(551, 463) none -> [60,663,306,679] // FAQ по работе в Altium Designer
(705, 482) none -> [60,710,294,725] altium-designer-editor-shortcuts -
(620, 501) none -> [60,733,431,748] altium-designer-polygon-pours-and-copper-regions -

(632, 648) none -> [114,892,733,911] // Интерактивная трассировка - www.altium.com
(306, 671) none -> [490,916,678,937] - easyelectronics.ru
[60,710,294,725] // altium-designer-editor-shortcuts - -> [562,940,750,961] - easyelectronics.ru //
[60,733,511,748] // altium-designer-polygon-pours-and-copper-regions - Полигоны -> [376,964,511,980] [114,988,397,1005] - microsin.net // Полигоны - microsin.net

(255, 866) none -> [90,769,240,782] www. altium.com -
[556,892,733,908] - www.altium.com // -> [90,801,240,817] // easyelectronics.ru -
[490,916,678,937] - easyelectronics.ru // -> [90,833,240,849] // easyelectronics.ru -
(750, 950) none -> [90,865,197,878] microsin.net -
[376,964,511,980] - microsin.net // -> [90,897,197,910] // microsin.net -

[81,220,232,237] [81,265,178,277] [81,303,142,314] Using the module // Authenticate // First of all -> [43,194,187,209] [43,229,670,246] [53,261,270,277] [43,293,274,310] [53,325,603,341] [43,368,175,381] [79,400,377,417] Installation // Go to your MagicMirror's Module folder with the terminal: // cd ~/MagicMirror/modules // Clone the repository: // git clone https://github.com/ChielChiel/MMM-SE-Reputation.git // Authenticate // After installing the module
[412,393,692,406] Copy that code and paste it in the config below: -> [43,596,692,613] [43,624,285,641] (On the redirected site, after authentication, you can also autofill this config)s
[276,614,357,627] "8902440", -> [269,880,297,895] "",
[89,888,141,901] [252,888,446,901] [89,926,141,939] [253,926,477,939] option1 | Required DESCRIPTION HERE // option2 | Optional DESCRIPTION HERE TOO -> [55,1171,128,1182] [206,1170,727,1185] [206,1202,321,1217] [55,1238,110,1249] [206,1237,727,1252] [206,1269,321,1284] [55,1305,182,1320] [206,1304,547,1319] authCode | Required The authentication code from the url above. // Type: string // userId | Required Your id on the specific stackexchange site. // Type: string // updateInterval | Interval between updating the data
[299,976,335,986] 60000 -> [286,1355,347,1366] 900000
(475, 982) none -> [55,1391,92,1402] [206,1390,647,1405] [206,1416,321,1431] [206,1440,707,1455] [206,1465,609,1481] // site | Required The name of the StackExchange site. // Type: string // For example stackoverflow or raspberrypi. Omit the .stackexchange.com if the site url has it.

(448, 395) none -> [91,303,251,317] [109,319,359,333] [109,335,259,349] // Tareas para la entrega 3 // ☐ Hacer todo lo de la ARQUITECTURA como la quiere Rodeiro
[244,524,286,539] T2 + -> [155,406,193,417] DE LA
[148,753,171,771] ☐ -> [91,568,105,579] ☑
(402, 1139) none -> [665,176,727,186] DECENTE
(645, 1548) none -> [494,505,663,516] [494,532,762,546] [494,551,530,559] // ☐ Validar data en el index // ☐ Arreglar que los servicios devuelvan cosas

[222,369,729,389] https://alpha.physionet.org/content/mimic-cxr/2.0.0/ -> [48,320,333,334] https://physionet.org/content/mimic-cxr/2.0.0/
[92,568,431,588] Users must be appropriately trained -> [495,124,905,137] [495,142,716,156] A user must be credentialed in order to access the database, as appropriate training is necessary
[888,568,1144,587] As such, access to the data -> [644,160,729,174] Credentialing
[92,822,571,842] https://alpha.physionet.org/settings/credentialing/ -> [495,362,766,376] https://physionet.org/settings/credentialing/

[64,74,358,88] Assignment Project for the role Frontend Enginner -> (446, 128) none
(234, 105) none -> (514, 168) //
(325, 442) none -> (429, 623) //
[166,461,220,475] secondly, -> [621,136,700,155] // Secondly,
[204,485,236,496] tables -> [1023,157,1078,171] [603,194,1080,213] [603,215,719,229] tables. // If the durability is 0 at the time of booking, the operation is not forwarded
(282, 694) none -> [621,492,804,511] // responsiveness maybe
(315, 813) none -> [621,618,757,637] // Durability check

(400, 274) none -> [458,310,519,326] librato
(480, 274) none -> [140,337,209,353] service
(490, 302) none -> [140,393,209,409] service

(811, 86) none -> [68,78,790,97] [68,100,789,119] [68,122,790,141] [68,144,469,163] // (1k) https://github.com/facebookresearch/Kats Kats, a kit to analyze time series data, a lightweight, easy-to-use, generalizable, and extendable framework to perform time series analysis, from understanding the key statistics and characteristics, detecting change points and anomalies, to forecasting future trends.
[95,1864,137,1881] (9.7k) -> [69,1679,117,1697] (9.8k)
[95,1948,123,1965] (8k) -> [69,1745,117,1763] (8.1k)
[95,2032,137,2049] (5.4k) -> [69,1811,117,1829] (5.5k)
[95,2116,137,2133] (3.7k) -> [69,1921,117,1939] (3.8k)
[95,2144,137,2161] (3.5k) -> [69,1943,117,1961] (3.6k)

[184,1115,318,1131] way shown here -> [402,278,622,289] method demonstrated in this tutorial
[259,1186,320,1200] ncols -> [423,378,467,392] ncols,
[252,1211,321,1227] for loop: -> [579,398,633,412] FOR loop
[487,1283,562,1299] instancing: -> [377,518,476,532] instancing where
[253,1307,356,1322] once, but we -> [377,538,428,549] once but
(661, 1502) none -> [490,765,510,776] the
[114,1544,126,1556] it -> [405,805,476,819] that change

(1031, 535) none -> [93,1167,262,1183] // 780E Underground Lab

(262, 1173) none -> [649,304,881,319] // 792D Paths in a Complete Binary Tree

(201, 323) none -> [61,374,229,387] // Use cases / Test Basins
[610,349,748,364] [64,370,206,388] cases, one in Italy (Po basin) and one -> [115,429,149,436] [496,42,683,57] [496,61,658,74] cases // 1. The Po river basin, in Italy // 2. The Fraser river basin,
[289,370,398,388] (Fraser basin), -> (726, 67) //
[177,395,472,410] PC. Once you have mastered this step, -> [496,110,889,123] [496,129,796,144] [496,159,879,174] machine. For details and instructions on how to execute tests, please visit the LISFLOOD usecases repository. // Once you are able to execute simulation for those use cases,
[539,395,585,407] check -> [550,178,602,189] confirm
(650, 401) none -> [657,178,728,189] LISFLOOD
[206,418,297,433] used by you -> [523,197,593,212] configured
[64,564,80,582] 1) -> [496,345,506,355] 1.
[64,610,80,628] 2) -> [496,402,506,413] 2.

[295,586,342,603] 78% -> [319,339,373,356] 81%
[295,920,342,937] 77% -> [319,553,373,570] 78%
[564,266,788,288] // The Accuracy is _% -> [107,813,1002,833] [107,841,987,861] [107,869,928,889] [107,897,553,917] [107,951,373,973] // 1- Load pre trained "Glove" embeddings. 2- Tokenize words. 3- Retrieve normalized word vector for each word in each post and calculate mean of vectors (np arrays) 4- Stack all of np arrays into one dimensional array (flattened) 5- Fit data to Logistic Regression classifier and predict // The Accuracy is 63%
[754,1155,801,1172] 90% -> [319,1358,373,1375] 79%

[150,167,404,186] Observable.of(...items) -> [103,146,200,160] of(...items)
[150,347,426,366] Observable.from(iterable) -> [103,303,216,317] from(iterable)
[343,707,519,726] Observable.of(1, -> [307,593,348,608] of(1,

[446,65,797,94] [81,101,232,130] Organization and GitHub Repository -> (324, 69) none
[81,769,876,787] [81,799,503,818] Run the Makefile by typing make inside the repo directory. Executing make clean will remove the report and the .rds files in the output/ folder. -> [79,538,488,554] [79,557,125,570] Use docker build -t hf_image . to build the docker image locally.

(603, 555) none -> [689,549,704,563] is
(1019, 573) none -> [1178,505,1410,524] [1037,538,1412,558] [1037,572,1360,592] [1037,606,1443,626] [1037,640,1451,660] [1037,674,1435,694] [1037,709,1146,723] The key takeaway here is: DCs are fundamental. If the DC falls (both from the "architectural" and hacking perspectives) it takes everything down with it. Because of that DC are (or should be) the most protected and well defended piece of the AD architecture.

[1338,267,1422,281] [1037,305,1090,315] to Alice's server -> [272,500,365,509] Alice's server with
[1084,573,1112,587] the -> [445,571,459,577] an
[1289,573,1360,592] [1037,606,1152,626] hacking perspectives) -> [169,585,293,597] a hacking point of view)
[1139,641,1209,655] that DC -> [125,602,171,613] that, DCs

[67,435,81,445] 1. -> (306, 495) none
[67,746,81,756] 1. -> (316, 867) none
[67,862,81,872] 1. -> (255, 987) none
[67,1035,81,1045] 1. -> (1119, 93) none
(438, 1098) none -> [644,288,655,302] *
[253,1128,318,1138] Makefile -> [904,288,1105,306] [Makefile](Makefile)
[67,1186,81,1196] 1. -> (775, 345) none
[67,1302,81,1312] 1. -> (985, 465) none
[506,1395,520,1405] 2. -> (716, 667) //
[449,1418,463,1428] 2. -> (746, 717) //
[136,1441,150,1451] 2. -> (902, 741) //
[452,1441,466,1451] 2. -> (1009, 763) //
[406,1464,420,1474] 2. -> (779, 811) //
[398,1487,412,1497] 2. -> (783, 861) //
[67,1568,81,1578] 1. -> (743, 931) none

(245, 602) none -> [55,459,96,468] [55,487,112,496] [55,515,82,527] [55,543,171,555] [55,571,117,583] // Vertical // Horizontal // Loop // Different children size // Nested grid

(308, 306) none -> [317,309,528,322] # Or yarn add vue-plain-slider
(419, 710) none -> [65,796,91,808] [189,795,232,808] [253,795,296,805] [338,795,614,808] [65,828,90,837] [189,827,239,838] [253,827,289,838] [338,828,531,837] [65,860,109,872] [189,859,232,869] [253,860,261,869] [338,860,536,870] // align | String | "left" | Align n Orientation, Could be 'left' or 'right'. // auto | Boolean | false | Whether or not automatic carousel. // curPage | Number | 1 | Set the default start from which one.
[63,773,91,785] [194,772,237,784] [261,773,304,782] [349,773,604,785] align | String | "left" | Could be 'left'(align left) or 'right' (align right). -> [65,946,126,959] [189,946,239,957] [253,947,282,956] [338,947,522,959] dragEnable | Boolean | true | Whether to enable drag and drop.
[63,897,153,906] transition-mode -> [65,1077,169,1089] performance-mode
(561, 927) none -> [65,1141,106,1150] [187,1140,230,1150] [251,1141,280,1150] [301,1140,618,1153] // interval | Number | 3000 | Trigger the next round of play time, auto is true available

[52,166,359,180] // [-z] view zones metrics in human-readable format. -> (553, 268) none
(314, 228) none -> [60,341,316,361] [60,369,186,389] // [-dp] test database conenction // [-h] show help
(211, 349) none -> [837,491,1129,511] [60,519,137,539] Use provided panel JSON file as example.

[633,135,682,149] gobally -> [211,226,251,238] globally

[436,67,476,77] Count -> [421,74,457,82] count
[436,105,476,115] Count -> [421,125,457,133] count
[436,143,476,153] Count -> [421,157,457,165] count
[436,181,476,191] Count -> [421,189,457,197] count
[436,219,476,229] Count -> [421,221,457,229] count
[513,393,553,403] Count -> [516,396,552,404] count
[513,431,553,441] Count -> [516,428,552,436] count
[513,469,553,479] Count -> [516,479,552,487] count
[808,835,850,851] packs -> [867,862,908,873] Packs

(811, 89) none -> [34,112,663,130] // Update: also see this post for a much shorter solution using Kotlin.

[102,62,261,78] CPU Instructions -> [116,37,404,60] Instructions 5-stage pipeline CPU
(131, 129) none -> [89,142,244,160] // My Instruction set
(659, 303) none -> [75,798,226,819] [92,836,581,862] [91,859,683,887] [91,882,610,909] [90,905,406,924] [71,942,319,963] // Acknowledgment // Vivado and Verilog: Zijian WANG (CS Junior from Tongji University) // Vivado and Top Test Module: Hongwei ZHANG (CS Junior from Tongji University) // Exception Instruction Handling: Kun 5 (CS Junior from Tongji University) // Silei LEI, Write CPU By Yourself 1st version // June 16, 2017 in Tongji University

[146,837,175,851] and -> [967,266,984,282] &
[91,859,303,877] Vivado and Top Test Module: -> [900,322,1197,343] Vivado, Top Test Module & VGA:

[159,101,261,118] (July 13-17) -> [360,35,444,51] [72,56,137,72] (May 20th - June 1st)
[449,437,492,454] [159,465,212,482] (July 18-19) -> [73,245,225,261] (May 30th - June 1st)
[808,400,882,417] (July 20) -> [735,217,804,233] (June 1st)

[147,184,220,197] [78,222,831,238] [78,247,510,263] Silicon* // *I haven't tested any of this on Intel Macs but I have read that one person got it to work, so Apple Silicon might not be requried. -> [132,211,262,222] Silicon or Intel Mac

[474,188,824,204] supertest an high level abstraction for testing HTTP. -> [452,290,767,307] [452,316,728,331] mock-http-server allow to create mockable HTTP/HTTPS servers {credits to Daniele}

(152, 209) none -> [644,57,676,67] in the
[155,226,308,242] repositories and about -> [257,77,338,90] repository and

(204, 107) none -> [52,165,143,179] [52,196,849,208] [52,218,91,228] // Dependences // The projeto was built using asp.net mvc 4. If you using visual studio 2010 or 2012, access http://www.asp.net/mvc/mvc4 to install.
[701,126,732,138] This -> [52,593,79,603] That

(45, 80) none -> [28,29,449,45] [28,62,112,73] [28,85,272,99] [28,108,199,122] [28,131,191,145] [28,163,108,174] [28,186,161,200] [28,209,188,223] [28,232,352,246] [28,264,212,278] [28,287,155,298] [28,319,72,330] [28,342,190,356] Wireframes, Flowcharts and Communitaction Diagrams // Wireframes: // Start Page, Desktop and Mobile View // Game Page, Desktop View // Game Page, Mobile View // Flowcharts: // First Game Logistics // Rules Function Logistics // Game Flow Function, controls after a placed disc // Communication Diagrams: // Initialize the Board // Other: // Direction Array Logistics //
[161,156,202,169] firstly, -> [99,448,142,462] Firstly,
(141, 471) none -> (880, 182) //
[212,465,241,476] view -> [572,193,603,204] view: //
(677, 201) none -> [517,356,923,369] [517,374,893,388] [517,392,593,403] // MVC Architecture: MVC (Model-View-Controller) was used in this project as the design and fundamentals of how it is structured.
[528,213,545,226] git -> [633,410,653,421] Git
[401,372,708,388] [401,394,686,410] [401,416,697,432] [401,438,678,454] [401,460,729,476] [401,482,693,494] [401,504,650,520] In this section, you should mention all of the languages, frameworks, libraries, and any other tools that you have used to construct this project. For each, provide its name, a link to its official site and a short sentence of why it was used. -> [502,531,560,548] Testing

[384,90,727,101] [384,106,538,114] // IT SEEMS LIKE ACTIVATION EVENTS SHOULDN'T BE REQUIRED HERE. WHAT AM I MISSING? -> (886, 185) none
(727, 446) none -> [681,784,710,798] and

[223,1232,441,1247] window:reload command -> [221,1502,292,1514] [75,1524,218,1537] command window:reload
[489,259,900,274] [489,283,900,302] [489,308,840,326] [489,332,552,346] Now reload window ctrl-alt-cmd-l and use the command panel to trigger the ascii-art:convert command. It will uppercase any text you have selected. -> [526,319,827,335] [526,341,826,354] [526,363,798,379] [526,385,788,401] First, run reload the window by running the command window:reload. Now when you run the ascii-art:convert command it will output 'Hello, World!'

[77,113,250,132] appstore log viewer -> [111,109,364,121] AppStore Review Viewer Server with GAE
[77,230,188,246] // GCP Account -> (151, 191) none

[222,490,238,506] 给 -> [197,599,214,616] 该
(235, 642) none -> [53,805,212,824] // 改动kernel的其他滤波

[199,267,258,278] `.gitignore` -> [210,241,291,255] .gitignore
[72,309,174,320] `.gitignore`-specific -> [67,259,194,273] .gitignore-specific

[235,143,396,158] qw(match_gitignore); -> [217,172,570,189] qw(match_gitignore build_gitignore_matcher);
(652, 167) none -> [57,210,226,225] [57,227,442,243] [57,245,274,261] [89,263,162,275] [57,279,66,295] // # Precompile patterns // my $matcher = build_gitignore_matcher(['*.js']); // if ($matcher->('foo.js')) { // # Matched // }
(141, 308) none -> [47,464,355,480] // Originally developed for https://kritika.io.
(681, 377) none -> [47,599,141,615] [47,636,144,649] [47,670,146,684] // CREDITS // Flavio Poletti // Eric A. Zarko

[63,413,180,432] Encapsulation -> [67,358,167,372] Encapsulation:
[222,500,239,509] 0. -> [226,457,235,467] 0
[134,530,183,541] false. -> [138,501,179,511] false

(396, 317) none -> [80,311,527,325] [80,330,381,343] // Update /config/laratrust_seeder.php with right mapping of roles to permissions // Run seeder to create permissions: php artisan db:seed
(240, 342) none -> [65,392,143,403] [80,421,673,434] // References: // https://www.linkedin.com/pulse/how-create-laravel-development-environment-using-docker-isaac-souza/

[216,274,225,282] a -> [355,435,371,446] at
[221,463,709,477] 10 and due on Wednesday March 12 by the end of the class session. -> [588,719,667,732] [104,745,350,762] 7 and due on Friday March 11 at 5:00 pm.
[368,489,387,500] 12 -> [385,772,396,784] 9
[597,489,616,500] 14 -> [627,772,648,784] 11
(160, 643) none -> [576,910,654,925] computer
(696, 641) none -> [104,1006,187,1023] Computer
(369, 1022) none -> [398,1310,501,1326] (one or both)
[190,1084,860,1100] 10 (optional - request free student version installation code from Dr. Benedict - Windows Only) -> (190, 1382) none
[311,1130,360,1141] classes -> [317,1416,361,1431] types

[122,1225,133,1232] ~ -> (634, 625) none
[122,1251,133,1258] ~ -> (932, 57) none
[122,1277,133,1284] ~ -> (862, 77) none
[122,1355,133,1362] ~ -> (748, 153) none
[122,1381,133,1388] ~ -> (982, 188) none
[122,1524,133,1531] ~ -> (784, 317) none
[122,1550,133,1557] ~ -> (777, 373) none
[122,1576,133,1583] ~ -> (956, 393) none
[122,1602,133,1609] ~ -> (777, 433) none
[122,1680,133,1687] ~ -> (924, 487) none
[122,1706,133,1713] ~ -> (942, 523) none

### WHAT THE EXERCISE ASKS:
Where a line in the listing above includes the string "Fraser", copy that line.

### RESULT FOR THIS TASK:
[610,349,748,364] [64,370,206,388] cases, one in Italy (Po basin) and one -> [115,429,149,436] [496,42,683,57] [496,61,658,74] cases // 1. The Po river basin, in Italy // 2. The Fraser river basin,
[289,370,398,388] (Fraser basin), -> (726, 67) //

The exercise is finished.